Markus Naarttijarvi


2025 Non-Professional Book Photographer of the Year

Q: The commitment to shoot over 1,000 consecutive days is a monumental feat of discipline. How did this constraint shape your creative vision? Did you ever feel this pressure to produce an image daily was at odds with the project’s theme of patient observation?

This project would not have come about without this daily commitment, as the project grew organically and over time out of the work I produced as part of that routine. After about a year of consecutive daily photography the themes of the project coalesced and after that each day was an opportunity to further refine and explore those themes. For me, this way of working also echoed the themes I was exploring as I returned over and over to the same places, finding new perspectives and how the landscape was transformed by the change imposed by humans as well as by nature and the seasons. What was a constraint viewed as a singular day transformed into a possibility over time. In that sense, it quickly stopped feeling like pressure, and instead became freeing. Not all photos I made would end up in the book, but whatever I did on a particular day would get me closer to the photos that did.

Q: How does this awarded project reflect your personal artistic vision or voice? What specific feeling or message did you want to communicate about the relationship between human industry and nature’s embrace?

For me this is a deeply personal project, and it became even more so in the editing process. I grew up in a mining town and spent a lot of my youth exploring industrial areas. I’ve always been fascinated by how industry imposes itself on the natural landscape and shapes our understanding of it, as well as the unexpected beauty that can be found where nature and industry meet. Over time I have become more and more interested in exploring the way industry shapes not only nature, but the culture and communities that surround it, and the compromises and choices that are made as society trades nature for profit, growth or technological advances.

Q: Your work is described as navigating spaces between “death and rebirth.” How did your technical choices visually communicate this delicate, liminal state? Was capturing the “haunting stillness” a technical or a philosophical challenge?

Both, I would say. From the point of view of visually representing these themes in the book, I wanted to focus on the dark of winter, as I felt this played with the mythology of the north of Sweden as largely devoid of people and trapped in the dark, the snow, and the cold. At the same time I also wanted to show the traces of human activity and ambition imprinted on the landscape. While the people in the book are only there as shadows, as memories, or at a distance, ’humanity’ is still very much present in the photographs. From a more technical standpoint this meant embracing the worst weather, the darkest nights and the coldest parts of the year, which in turn opened up so much, both creatively and thematically, allowing the book to move between light and darkness.

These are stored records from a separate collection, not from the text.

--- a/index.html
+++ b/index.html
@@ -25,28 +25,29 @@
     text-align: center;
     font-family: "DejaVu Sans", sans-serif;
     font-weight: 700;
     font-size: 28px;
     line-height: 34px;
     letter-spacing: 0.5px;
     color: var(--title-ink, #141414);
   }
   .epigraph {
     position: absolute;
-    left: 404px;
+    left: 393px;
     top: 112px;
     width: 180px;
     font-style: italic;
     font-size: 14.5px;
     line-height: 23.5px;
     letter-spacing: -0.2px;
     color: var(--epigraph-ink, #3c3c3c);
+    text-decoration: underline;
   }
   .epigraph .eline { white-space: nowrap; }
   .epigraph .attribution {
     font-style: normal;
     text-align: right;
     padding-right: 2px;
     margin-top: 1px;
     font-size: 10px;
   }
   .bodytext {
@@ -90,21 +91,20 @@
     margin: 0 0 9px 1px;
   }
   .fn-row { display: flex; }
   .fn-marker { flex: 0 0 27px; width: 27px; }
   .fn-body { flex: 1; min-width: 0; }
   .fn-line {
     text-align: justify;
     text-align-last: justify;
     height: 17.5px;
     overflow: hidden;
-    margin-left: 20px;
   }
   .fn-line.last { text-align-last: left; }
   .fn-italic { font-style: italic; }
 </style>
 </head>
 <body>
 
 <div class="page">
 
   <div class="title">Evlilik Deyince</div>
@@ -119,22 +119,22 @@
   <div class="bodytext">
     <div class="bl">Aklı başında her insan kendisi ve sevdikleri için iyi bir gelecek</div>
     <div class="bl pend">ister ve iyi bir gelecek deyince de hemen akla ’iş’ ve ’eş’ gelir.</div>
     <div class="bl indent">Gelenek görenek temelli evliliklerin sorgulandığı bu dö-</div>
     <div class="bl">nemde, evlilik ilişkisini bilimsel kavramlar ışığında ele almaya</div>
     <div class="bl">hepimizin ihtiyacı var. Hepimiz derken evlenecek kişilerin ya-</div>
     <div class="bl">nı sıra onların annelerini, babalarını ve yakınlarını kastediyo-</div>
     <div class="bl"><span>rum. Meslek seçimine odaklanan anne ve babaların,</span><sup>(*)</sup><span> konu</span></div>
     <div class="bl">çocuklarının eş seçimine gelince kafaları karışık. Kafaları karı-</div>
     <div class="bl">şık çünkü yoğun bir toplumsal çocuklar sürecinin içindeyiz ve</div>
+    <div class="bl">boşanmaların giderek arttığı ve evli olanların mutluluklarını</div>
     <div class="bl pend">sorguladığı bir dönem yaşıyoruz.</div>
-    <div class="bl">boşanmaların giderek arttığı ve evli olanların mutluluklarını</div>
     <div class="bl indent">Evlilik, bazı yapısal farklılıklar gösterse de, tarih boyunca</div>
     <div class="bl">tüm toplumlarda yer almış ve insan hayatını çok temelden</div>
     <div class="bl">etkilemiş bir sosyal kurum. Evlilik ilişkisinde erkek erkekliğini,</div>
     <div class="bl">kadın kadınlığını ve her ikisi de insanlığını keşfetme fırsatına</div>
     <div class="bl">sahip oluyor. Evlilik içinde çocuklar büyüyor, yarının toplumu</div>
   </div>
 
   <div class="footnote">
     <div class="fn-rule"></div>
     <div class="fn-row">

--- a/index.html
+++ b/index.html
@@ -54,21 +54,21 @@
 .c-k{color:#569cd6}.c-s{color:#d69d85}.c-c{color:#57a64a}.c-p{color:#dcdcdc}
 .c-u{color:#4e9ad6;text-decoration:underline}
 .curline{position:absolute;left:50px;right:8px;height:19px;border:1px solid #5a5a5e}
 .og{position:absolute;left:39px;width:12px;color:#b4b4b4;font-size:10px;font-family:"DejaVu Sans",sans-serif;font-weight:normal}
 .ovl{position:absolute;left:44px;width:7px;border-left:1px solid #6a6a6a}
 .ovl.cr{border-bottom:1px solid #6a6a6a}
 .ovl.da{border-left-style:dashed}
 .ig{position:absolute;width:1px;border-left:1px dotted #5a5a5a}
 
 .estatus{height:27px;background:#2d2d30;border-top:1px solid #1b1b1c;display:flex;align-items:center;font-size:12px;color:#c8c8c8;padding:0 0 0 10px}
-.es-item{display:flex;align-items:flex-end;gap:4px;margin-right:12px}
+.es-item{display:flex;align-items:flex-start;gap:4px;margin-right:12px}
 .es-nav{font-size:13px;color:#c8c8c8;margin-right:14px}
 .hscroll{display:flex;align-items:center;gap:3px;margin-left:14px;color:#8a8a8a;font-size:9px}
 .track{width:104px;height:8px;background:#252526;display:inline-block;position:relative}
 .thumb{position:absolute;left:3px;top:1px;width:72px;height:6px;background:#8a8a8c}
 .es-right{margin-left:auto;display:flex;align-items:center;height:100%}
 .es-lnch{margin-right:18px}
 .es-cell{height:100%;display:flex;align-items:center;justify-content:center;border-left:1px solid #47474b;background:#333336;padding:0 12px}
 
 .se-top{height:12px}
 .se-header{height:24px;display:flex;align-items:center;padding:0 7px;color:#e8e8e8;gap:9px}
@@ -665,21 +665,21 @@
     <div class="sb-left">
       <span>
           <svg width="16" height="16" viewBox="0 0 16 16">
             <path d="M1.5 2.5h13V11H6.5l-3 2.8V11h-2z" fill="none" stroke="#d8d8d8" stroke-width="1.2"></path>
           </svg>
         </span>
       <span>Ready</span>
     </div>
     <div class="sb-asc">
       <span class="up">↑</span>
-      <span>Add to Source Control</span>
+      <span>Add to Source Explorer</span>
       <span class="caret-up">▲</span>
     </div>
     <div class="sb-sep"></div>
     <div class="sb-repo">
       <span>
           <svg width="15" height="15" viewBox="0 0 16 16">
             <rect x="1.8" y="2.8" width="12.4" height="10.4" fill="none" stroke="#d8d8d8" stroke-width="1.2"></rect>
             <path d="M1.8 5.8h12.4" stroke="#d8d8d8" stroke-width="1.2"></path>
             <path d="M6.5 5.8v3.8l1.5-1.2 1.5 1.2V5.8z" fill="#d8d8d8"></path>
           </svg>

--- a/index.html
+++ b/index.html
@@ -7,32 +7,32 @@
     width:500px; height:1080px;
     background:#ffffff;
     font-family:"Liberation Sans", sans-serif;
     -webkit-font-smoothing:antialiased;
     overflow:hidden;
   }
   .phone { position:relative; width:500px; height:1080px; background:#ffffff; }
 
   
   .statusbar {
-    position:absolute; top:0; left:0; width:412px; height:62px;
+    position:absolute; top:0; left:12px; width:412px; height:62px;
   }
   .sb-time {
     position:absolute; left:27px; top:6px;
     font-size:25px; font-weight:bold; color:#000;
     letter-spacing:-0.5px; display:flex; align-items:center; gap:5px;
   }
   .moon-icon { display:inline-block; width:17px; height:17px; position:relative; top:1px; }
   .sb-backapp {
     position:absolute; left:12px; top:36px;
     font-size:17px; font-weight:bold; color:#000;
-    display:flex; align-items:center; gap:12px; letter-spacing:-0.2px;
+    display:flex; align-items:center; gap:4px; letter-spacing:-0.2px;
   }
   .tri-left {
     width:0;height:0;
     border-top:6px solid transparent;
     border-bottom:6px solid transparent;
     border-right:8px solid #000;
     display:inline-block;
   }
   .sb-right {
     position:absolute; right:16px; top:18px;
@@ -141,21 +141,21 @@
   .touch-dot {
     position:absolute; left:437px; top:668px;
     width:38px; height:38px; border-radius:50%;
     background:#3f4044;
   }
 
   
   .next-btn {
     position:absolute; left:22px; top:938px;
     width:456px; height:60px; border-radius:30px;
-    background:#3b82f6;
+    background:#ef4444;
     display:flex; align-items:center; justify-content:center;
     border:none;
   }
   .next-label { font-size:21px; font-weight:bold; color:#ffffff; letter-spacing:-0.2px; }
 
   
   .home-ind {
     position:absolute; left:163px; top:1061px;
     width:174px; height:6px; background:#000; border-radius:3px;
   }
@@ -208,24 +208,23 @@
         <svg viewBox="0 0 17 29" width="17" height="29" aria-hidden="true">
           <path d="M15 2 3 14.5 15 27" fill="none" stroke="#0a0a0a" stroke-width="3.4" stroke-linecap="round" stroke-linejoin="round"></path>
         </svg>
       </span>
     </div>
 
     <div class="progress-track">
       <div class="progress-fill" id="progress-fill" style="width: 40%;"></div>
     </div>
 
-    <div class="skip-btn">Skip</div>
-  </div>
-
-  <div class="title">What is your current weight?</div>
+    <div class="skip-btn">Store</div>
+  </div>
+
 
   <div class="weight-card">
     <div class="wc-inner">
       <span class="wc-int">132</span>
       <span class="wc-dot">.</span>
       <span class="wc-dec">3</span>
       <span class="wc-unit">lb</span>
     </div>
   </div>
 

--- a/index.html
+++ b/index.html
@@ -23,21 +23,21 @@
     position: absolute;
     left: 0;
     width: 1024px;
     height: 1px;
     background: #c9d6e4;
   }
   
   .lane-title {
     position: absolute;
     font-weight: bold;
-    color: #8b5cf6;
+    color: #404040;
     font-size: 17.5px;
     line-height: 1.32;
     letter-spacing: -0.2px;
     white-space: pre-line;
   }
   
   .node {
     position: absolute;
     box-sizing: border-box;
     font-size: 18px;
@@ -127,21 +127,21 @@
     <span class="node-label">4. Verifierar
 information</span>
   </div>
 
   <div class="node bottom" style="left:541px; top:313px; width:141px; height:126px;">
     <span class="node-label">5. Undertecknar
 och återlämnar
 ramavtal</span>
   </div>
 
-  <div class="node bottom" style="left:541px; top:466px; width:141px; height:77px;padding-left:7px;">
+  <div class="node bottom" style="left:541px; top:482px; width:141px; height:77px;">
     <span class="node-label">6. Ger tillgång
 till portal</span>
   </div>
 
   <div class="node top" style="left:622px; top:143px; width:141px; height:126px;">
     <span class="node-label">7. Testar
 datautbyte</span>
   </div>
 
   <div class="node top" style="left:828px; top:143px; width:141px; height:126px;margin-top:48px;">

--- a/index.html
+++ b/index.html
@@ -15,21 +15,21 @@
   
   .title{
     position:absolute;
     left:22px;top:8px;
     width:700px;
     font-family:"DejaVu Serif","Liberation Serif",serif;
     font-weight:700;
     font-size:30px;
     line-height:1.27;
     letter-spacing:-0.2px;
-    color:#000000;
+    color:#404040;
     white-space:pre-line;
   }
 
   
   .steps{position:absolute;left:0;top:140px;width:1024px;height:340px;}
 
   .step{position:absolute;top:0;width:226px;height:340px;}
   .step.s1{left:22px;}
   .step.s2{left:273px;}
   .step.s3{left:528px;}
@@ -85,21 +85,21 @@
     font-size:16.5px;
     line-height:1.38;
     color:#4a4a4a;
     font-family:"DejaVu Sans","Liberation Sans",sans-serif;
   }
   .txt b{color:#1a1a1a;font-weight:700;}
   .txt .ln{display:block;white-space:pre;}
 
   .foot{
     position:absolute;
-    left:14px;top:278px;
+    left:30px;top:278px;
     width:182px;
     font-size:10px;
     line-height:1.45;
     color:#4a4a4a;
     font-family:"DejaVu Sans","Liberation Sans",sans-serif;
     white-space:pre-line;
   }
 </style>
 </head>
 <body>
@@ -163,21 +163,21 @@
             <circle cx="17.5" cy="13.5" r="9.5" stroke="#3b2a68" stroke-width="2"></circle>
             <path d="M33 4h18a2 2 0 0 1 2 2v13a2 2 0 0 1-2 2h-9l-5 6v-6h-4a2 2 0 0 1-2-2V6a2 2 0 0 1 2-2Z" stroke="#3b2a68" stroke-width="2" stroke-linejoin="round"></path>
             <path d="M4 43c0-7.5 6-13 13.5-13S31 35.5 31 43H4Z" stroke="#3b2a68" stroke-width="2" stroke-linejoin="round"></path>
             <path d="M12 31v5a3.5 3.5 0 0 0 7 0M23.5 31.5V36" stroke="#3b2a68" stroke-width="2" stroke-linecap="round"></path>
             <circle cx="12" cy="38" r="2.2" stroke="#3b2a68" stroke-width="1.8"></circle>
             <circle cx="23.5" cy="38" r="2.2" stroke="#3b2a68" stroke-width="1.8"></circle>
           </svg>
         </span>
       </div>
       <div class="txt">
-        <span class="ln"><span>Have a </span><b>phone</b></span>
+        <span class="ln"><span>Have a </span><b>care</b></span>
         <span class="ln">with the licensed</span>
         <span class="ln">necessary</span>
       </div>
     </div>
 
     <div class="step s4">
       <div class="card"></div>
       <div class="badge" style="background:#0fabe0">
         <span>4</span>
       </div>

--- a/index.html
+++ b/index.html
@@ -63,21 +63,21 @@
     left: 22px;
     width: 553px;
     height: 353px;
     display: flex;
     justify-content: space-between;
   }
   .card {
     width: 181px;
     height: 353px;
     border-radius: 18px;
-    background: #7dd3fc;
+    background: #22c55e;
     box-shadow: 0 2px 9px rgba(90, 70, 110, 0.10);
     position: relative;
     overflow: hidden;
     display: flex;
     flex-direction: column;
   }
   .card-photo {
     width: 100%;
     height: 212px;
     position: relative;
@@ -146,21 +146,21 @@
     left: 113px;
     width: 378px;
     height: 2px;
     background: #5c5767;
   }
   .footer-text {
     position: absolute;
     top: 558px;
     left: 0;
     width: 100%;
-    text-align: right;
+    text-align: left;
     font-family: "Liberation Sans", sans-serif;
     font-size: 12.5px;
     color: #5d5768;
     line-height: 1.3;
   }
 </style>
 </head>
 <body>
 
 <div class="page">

Q: Winning Non-Professional Book Photographer of the Year validates not just a single image but a sustained, curated body of work. What does this recognition represent for you?

It means a great deal. Of course, on a personal level, to have your photography recognised is always a validation of your work that adds a boost of confidence and inspiration going forward. But I’m also particularly happy with this award because the book is the result of a really intense creative collaboration with my editor Daniel Agee and with our designer André Mora. Having the book awarded feels like a recognition of their amazing work as well, and a validation of the chance they took on publishing ’A Surrender’ in the first place. 

Q: For photographers aspiring to create a long-term, deeply personal project that could become a monograph, what is the most important advice you can offer from your experience with “A Surrender”?

I’ve learned so much in the making of this work, but off the top of my head two things. First, if you are persistent and patient, time may become your creative friend. Second, work with what you have, in terms of subject matter, your surroundings, your personal perspectives and your equipment. Both those insights ended up helping me a lot in this process.